The patches in the following mails are a signifcant rewrite of the
MCA/INIT handlers. At this stage they are for review, not for
inclusion in the ia64 tree.
Some background might be useful. The current MCA/INIT handlers have
several shortcomings :-
(1) Only one MCA stack, so we cannot handle concurrent MCA on multiple
cpus.
(2) Only one INIT stack, for the monarch. Slave INIT events never get
into the C code, which gives no data for the slave processes.
(3) The lack of slave INIT processing also means that some MCA events
that could normally be recovered may turn into fatal events. If
one or more cpus are spinning disabled when an MCA occurs then SAL
will eventually hit the disabled cpus with a slave INIT event.
Even if the MCA is recoverable (e.g. DBE in user space), the cpus
that were hit by INIT are now dead, which makes MCA recovery
pointless.
(4) A monarch INIT event assumes that it can use the existing stack.
If the INIT was delivered while the cpu was in physical mode then
the OS monarch handler gets a recursive error. Ditto if the kernel
stack has overflowed.
(5) MCA and INIT stacks are completely non-standard. You cannot get a
backtrace nor debug the MCA/INIT handlers. We even have a special
entry point in the unwind code just for MCA/INIT. Only the kernel
knows about that unwind routine, external code such as libunwind
does not.
(6) The current code relies on getting data from the MCA/INIT record.

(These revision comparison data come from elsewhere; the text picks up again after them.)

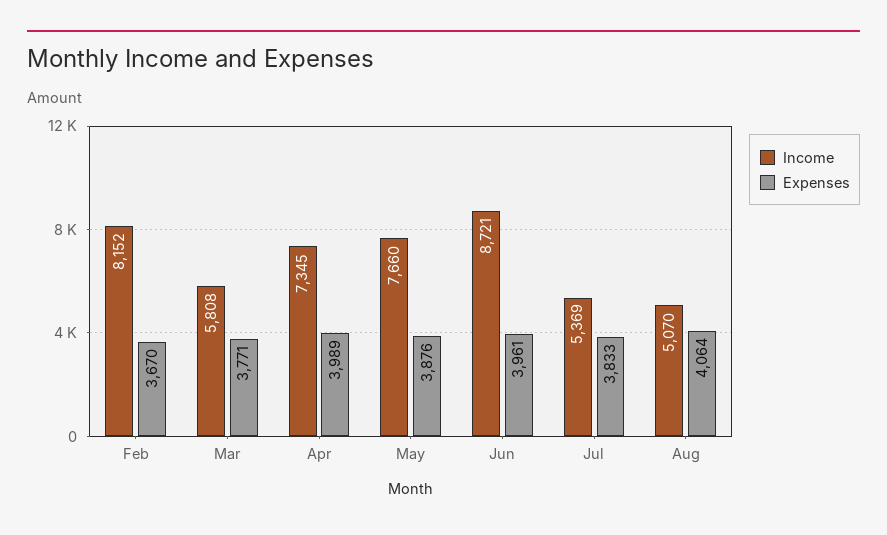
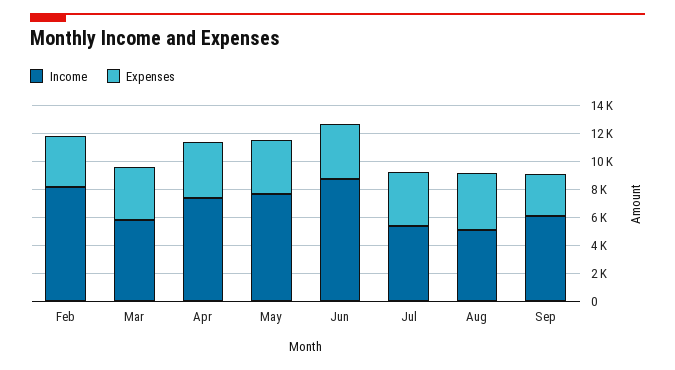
Income, Sep: none -> 6000
Expenses, Sep: none -> 3000

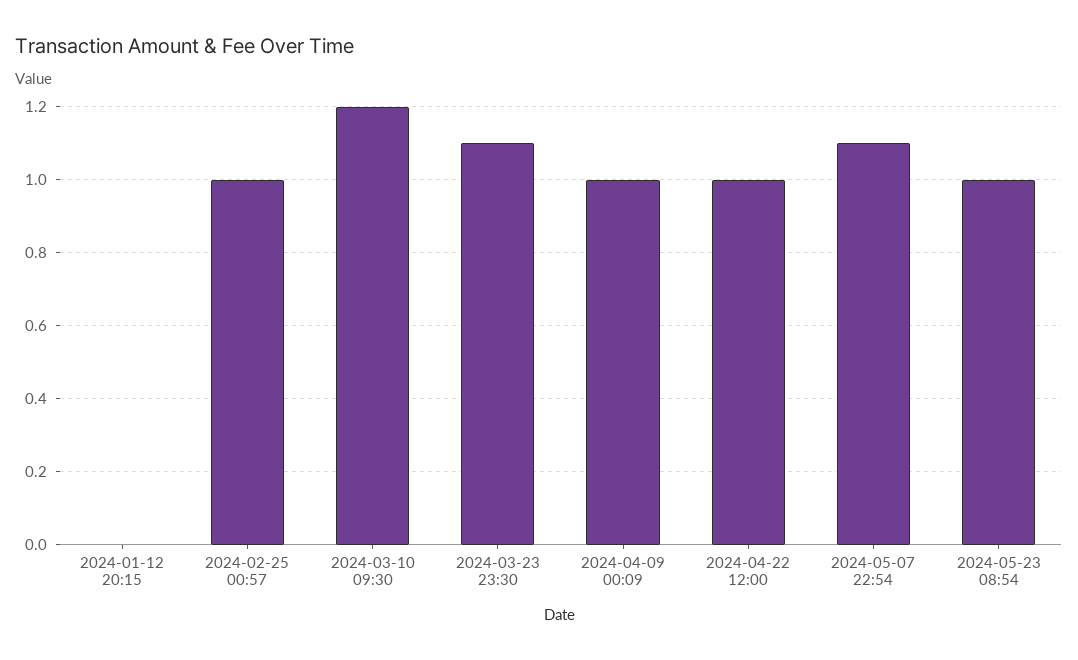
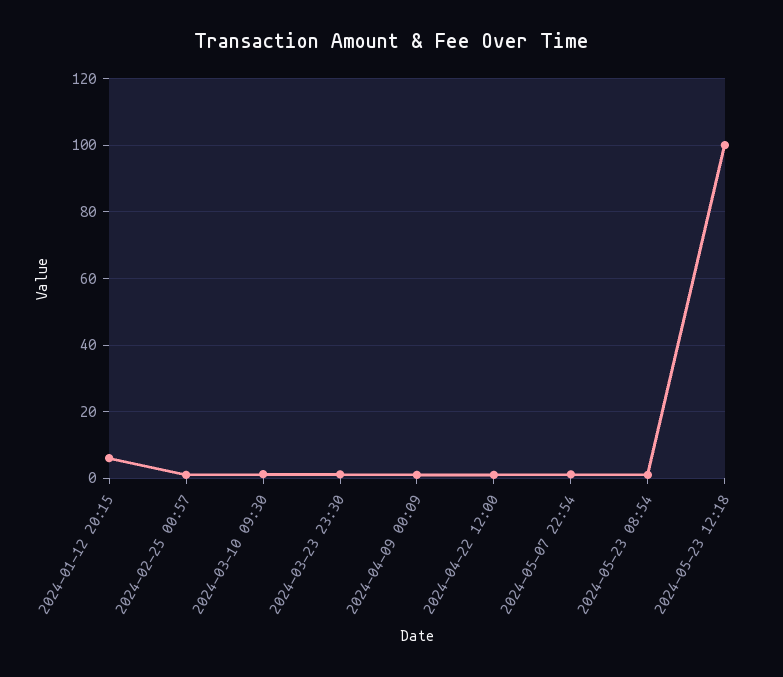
2024-01-12 20:15: 0 -> 6
2024-05-23 12:18: none -> 100

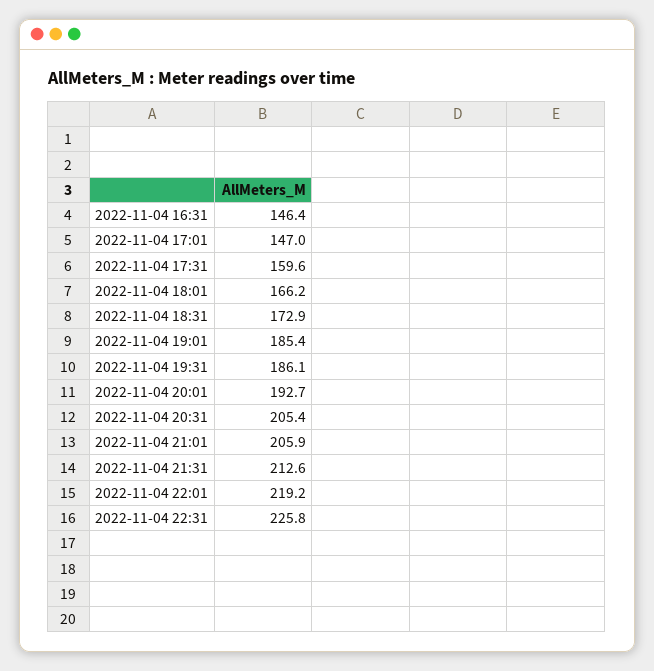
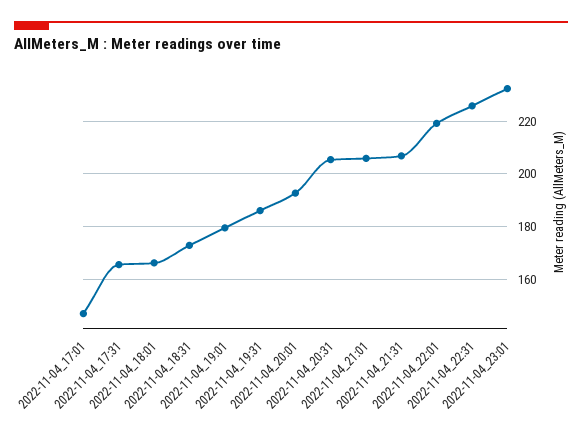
2022-11-04 16:31: 146.4 -> none
2022-11-04 17:31: 159.6 -> 165
2022-11-04 19:01: 185.4 -> 180
2022-11-04 21:31: 212.6 -> 207.5
2022-11-04_23:01: none -> 232.5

If we hang trying to retrieve that record then we get no useful
data. A side effect of using the MCA/INIT record is that we may
read a record from an earlier event, it may not have been cleared
when a second event occurs.
(7) Some horrible assembler code in minstate.h, to handle both the
normal stacks and the non-standard MCA/INIT stacks.
(8) Only one copy of the SAL to OS state, which prevents multiple cpus
from returning to SAL.
My MCA/INIT rewrite addresses these problems by :-
(1) Using per cpu MCA stacks.
(2) Using per cpu INIT stacks.
(3) Using a common code path for both monarch and slave INIT events,
passing in a flag to indicate if the event is monarch or slave.
(4) Neither MCA nor INIT will use any part of the current stack until
they have verified that it is safe to do so.
(5) MCA/INIT stacks look like normal process stacks. I can even get a
backtrace through the MCA/INIT handlers :). This removes the need
for the special unwind routine.
(6) All data is obtained from PAL/SAL data areas. There is no need to
call SAL to get the record, and the problem of stale data goes
away.
(7) minstate.h is now all virtual mode code.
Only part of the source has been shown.